Pub-Sub Message Broker — 75-Minute Interview Guide
Quick Start
5-Minute Overview
A publish-subscribe message broker for decoupled communication between producers and consumers. Publishers emit messages to topics, subscribers receive messages. Patterns: At-most-once, At-least-once, Exactly-once delivery.
Key Entities
| Entity | Purpose |
|---|---|
| Topic | Named message channel (ORDERS, PAYMENTS, NOTIFICATIONS) |
| Publisher | Sends messages to topic |
| Subscriber | Receives messages from topic |
| Message | Data unit with metadata (key, value, timestamp) |
| Broker | Central coordinator |
5 Design Patterns
- Singleton: Central broker
- Observer: Subscribers notified
- Factory: Message creation
- Strategy: Delivery guarantees
- Thread Pool: Concurrent subscribers
Critical Points
✅ Decouple publishers & subscribers
✅ Topic partitioning for scalability
✅ Consumer groups for load balancing
✅ Offset management for fault tolerance
✅ At-least-once delivery (retry logic)
System Overview
Problem
Multiple services need to communicate asynchronously without tight coupling.
Solution
Topic-based pub-sub with message persistence and consumer groups.
Requirements
✅ Publish messages to topic
✅ Subscribe to topic
✅ Consume messages in order
✅ Consumer groups (multiple subscribers)
✅ Offset management (position in topic)
✅ Message retention (configurable)
✅ Fault tolerance (message replication)
Architecture
1. Topic & Partitions
Topic "ORDERS"
├─ Partition 0: [Msg1, Msg2, Msg3, ...]
├─ Partition 1: [Msg4, Msg5, Msg6, ...]
└─ Partition 2: [Msg7, Msg8, Msg9, ...]
Each partition: ordered, immutable log
2. Consumer Groups
Topic "ORDERS"
├─ Consumer Group A
│ ├─ Consumer A1: consumes Partition 0
│ ├─ Consumer A2: consumes Partition 1
│ └─ Consumer A3: consumes Partition 2
│
└─ Consumer Group B (independent)
├─ Consumer B1: consumes Partition 0
└─ Consumer B2: consumes Partitions 1,2
3. Broker Architecture
class Broker:
def __init__(self):
self.topics = {} # topic -> Topic
self.consumer_groups = {} # group -> ConsumerGroup
self.thread_pool = ThreadPoolExecutor(max_workers=10)

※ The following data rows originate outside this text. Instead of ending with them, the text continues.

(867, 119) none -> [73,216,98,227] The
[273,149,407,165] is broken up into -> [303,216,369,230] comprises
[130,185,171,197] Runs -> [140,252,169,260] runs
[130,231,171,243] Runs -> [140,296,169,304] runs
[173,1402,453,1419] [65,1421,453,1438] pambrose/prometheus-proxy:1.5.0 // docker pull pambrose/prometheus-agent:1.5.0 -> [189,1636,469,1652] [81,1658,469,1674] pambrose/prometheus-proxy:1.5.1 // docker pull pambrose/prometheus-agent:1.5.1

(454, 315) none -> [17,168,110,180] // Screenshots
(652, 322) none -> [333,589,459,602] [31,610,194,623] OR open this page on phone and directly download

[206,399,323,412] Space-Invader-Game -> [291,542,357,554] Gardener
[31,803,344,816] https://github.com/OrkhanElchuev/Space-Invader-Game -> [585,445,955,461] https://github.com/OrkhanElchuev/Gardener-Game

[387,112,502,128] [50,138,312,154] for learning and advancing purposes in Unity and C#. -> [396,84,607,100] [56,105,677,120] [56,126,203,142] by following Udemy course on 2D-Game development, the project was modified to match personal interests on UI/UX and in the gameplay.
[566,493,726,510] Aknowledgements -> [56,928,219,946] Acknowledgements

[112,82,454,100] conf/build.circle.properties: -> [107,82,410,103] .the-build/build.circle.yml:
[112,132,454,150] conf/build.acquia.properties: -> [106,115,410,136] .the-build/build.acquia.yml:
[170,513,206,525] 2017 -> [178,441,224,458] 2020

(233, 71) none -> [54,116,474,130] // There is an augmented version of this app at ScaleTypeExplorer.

def publish(self, topic_name, key, message):
topic = self.topics.get(topic_name)
partition = hash(key) % topic.num_partitions
topic.partitions[partition].append((key, message))
def subscribe(self, group_id, topic_name, consumer_id):
group = self.consumer_groups.get(group_id)
# Assign partition to consumer
group.assign_partition(consumer_id, partition)
def consume(self, group_id, consumer_id):
offset = self.get_offset(group_id, consumer_id)
message = self.partitions[assigned_partition][offset]
self.update_offset(group_id, consumer_id, offset + 1)
return message
Interview Q&A
Q1: Pub-Sub vs Queue difference?
A: Pub-Sub: broadcast to all subscribers. Queue: work distribution among consumers. Pub-Sub = one-to-many. Queue = one-to-one.
Q2: Consumer group coordination?
A: All consumers in group share responsibility for topic partitions. Rebalancing when consumer joins/leaves.
Q3: Offset management?
A: Each consumer stores offset (position in partition). On restart: resume from offset, don't reprocess.
Q4: Exactly-once delivery?
A: Idempotent consumer (deduplication ID), transactional writes, offset commits atomically with processing.
Q5: Message ordering?
A: Within partition: messages ordered. Across partitions: no guarantee. Use single partition if strict order needed (performance tradeoff).
Q6: Dead letter queue?
A: Messages failing N retries → sent to DLQ topic. Manual inspection & reprocessing.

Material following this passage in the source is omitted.